For radiotracer uptake assays and live cell fluorescence imaging, either (67)Ga-Galmydar or its unlabeled counterpart was incubated in HEK293 cells transfected with BCRP (HEK293/BCRP) and their WT counterparts at 37°C under a continuous flux of CO2 (5%) in the presence or absence of Ko143, a potent BCRP antagonist, and cellular uptake was measured to assess the sensitivity of Galmydar to probe BCRP-mediated functional transport activity in cellulo. For assessing the potential of Galmydar to enable diagnostic imaging of targeted tissues in vivo, the (67)Ga-radiolabeled counterpart was incubated in either human serum albumin or human serum at 37°C and the percentage of unbound (67)Ga-Galmydar was determined. To evaluate the sensitivity of (68)Ga-Galmydar for molecular imaging of BCRP-mediated efflux activity in vivo, microPET/CT brain imaging was performed in dKO and tKO mice and their age-matched WT counterparts, 60min post-intravenous injection.
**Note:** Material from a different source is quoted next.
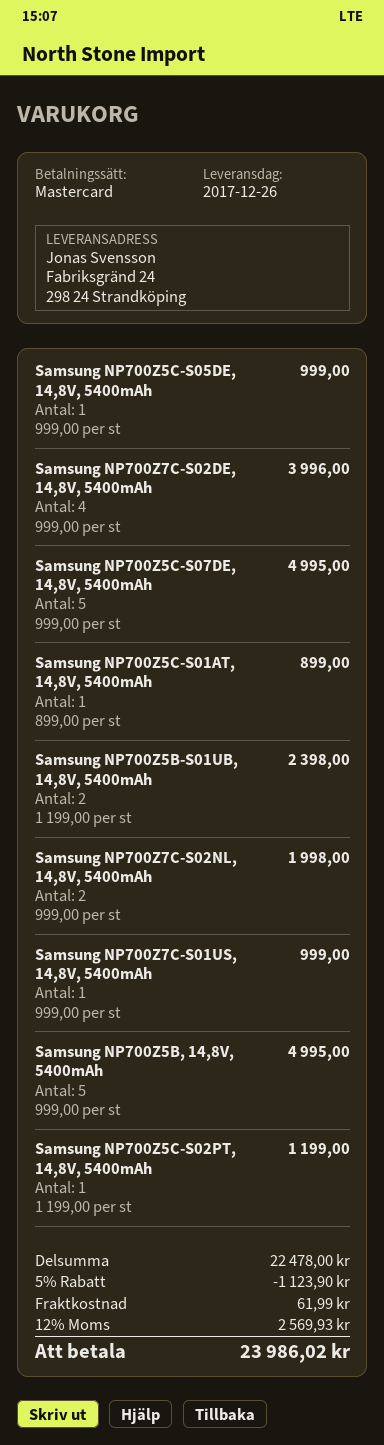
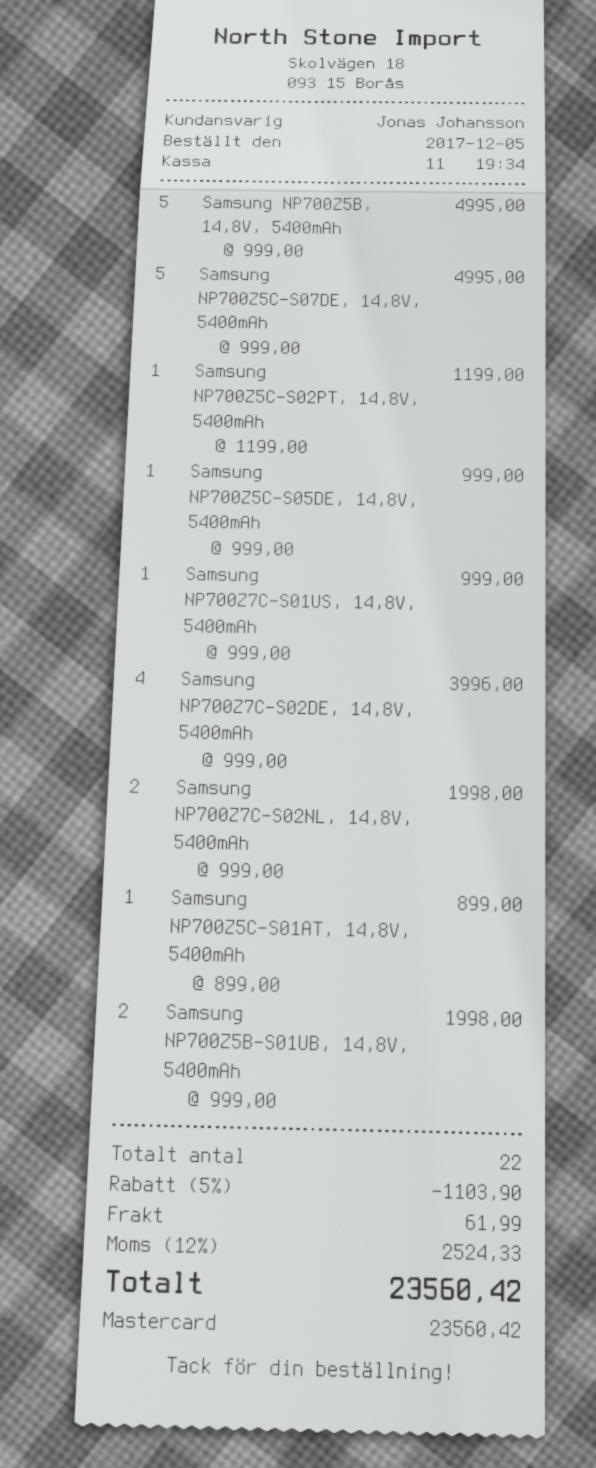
Samsung NP700Z5B-S01UB, 14,8V, 5400mAh: 2 x 1199.00 = 2398.00 -> 2 x 999.00 = 1998.00
discount: 5% = 1123.90 -> 5% = 1103.90
tax: 12% = 2569.93 -> 12% = 2524.33
total: 23986.02 -> 23560.42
(67)Ga-Galmydar shows uptake profiles in HEK293 cells inversely proportional to BCRP expression, and antagonist (Ko143) induced accumulation in HEK293/BCRP cells, thus indicating target sensitivity and specificity. Furthermore, employing the fluorescent characteristics of Galmydar, optical imaging in HEK293/BCRP cells shows an excellent correlation with the radiotracer cellular accumulation data. (67)Ga-Galmydar shows > 85% unbound fraction and presence of parental compound in human serum. Finally, microPET/CT imaging shows higher retention of (68)Ga-Galmydar in brains of dKO and tKO mice compared to their age-matched WT counterparts, 60min post-intravenous tail-vein injection.
Combined data indicate that Galmydar could provide a template scaffold for development of a PET tracer for imaging BCRP-mediated functional transport activity in vivo.
为了对化疗选择进行分层,需要能够对乳腺癌耐药蛋白(BCRP/ABCG2)介导的功能性转运进行成像的放射性药物。为实现这一目标,在稳定转染了BCRP的HEK293细胞及其转染空载体的野生型对应细胞中研究了Galmydar(一种荧光且具有适度疏水性的Ga(III)阳离子复合物)及其(67/68)Ga放射性标记的类似物。此外,在基因敲除mdr1a/1b(-/-)(双敲除,dKO)和mdr1a/1b(-/-)ABCG2(-/-)(三敲除,tKO)小鼠模型中研究了(68)Ga-Galmydar评估血脑屏障(BBB)处BCRP功能表达的敏感性和特异性。
对于放射性示踪剂摄取测定和活细胞荧光成像,将(67)Ga-Galmydar或其未标记的类似物在37°C、5% CO2连续气流存在或不存在强效BCRP拮抗剂Ko143的条件下,与转染了BCRP的HEK293细胞(HEK293/BCRP)及其野生型对应细胞一起孵育,并测量细胞摄取以评估Galmydar在细胞内探测BCRP介导的功能性转运活性的敏感性。为了评估Galmydar在体内对靶向组织进行诊断成像的潜力,将(67)Ga放射性标记的类似物在37°C下与人血清白蛋白或人血清一起孵育,并测定未结合的(67)Ga-Galmydar的百分比。为了评估(68)Ga-Galmydar在体内对BCRP介导的外排活性进行分子成像的敏感性,在静脉注射后60分钟,对dKO和tKO小鼠及其年龄匹配的野生型对应小鼠进行了microPET/CT脑成像。
(67)Ga-Galmydar在HEK293细胞中的摄取情况与BCRP表达呈反比,拮抗剂(Ko143)诱导其在HEK293/BCRP细胞中积累,从而表明其对靶点的敏感性和特异性。此外,利用Galmydar的荧光特性,HEK293/BCRP细胞中的光学成像与放射性示踪剂细胞积累数据显示出极好的相关性。(67)Ga-Galmydar在人血清中的未结合分数>85%,且存在亲本化合物。最后,microPET/CT成像显示,在尾静脉注射后60分钟,与年龄匹配的野生型对应小鼠相比,dKO和tKO小鼠脑中(68)Ga-Galmydar的滞留更高。
综合数据表明,Galmydar可为开发用于体内成像BCRP介导的功能性转运活性的PET示踪剂提供模板支架。